Watch the full report by Phil Brewster, ITV News Central
For over a year, the former Broadmarsh Shopping Centre in Nottingham has been a blot on the city centre landscape, as a derelict 20-acre site.
Until last year, there were plans for a new and improved shopping centre, but the developers INTU went bust.
Now, urban designer Thomas Heatherwick has been appointed the task of turning the rubble and concrete into a green, pedestrian-friendly public space suitable for 21st century living.
It will be one of the biggest city-centre redevelopments in Europe.
Heatherwick has already been involved in numerous high-profile architectural projects, including the Olympic Cauldron for London 2012, and Little Island in New York, but now he has his sights set out on Nottingham.

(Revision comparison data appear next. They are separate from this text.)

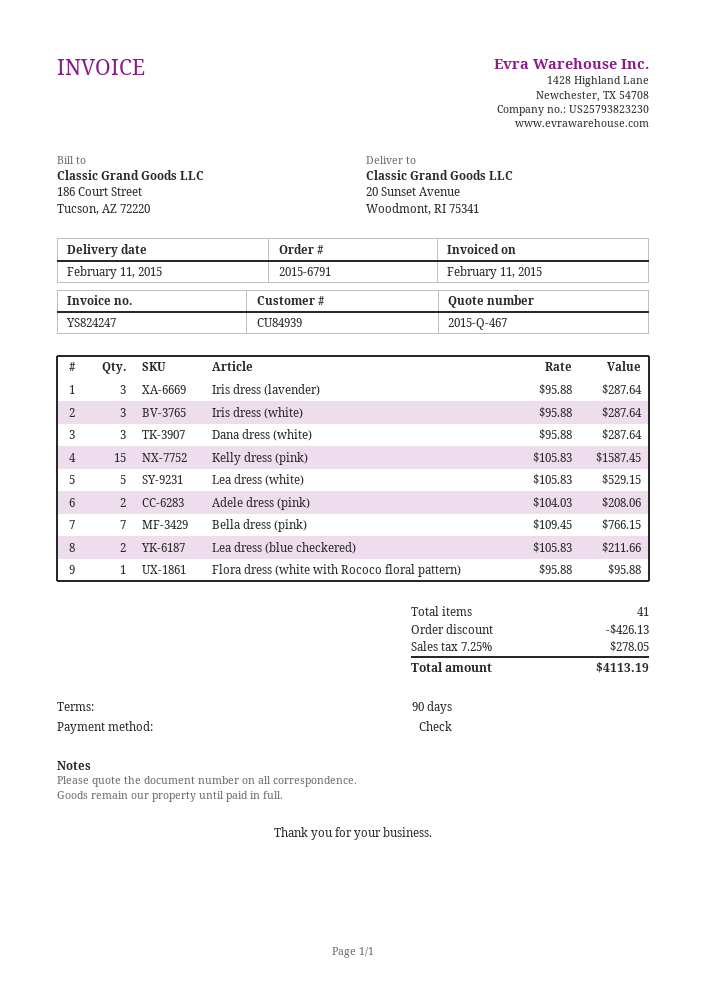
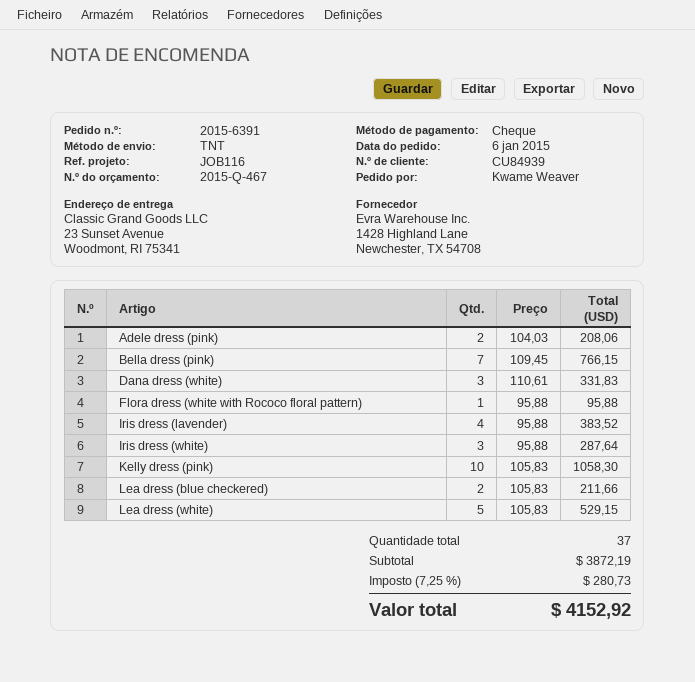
order number: 2015-6791 -> 2015-6391
ship to: 20 Sunset Avenue, Woodmont, RI 75341 -> 23 Sunset Avenue, Woodmont, RI 75341
Iris dress (lavender): 3 x 95.88 = 287.64 -> 4 x 95.88 = 383.52
Dana dress (white): 3 x 95.88 = 287.64 -> 3 x 110.61 = 331.83
Kelly dress (pink): 15 x 105.83 = 1587.45 -> 10 x 105.83 = 1058.30
total quantity: 41 -> 37
discount: 426.13 -> none
tax: 7.25% = 278.05 -> 7.25% = 280.73
total: 4113.19 -> 4152.92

In the months since INTU went into administration, unable to complete plans for a new shopping centre, thousands of people gave their views to the city council on what should replace it, including spaces for wildlife.
Several local architects also came up with their own vision.

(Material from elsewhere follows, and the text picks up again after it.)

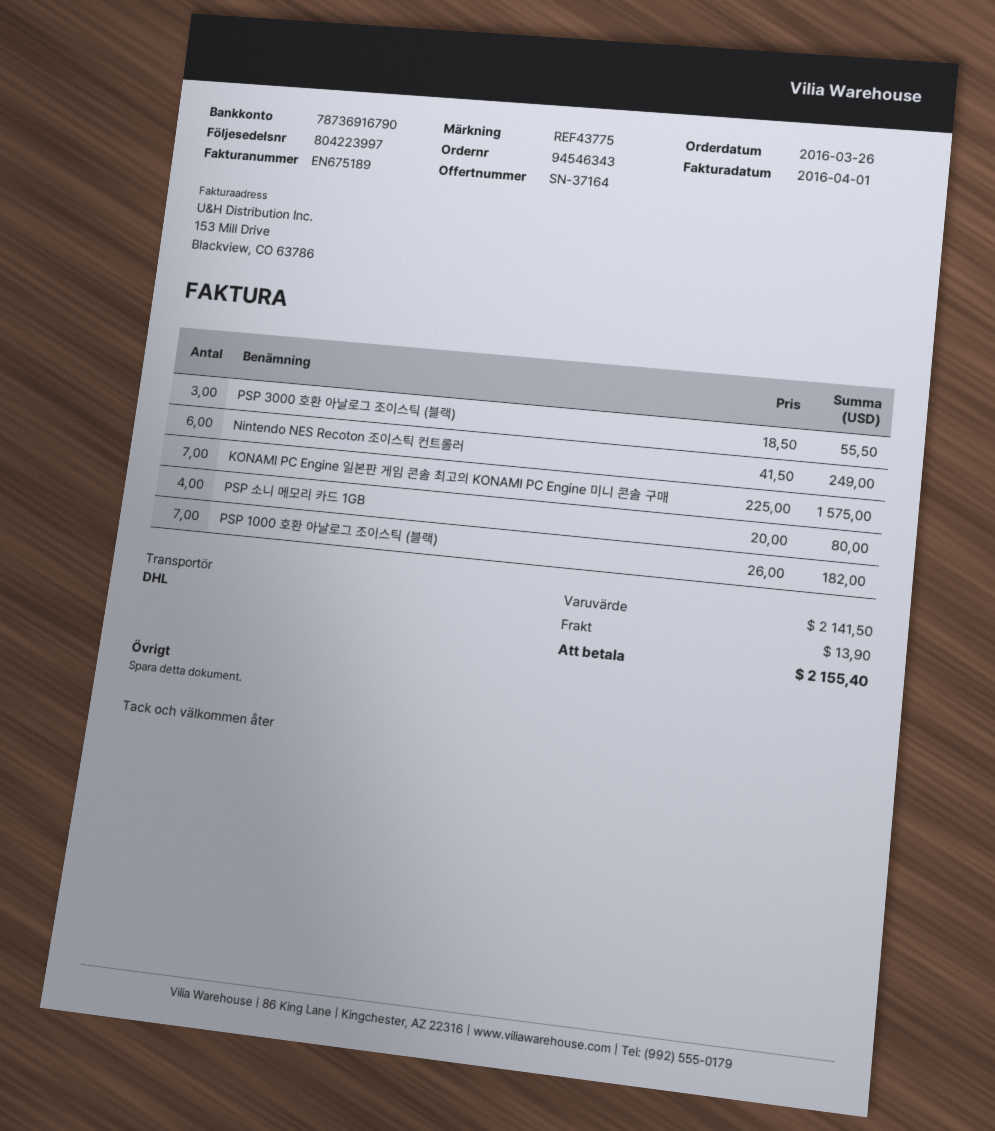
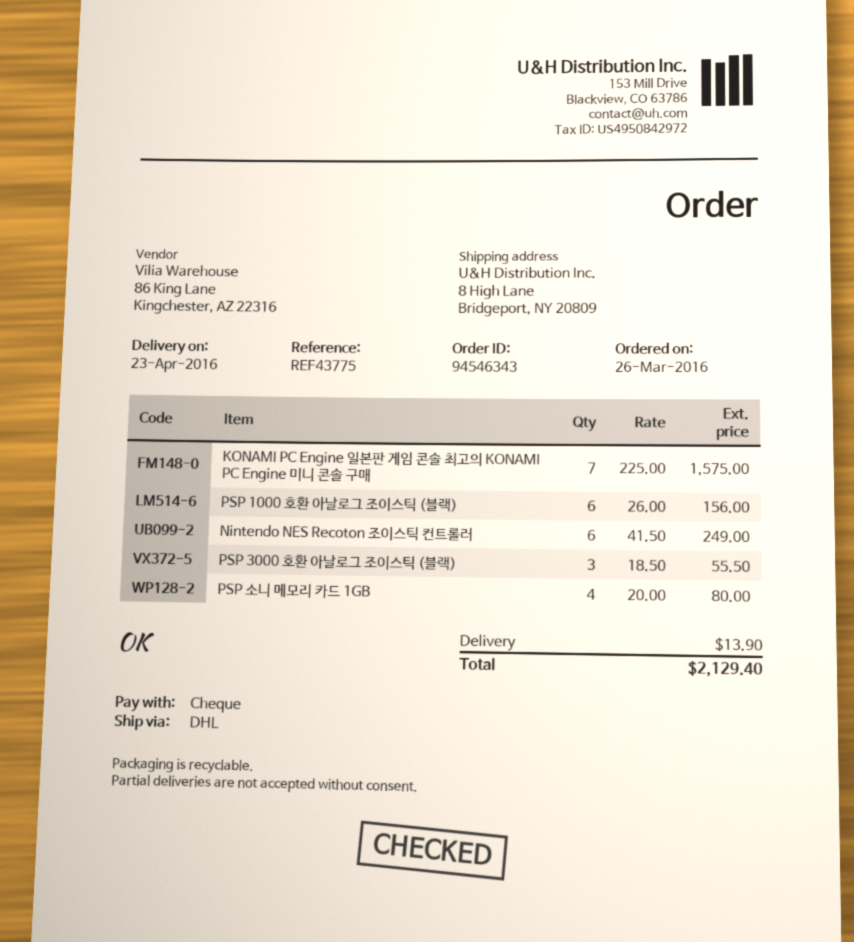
PSP 1000 호환 아날로그 조이스틱 (블랙): 7 x 26.00 = 182.00 -> 6 x 26.00 = 156.00
total: 2155.40 -> 2129.40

The plans now in place involve a new green, pedestrian-friendly public space for the city centre, involving the most significant changes to a city centre road layout for 15 years.
It's being funded through the Government’s Transforming Cities Fund.
The scheme has attracted over £20m of Government funding and work to transform the look and feel of the area began in August 2020.
Some demolition work on the site will resume next month to create an open corridor linking the train station and the city centre.
While the bulk of the old Broadmarsh site remained derelict, construction around it has continued apace.
Thomas Heatherwick is due to reveal his vision for the Broadmarsh site in the autumn.
He says his plan is to create nothing less than a new model for how our high streets and city centre could be.
"It's kind of unfashionable to say you're designing a place for joy, but that is what we're going to be doing."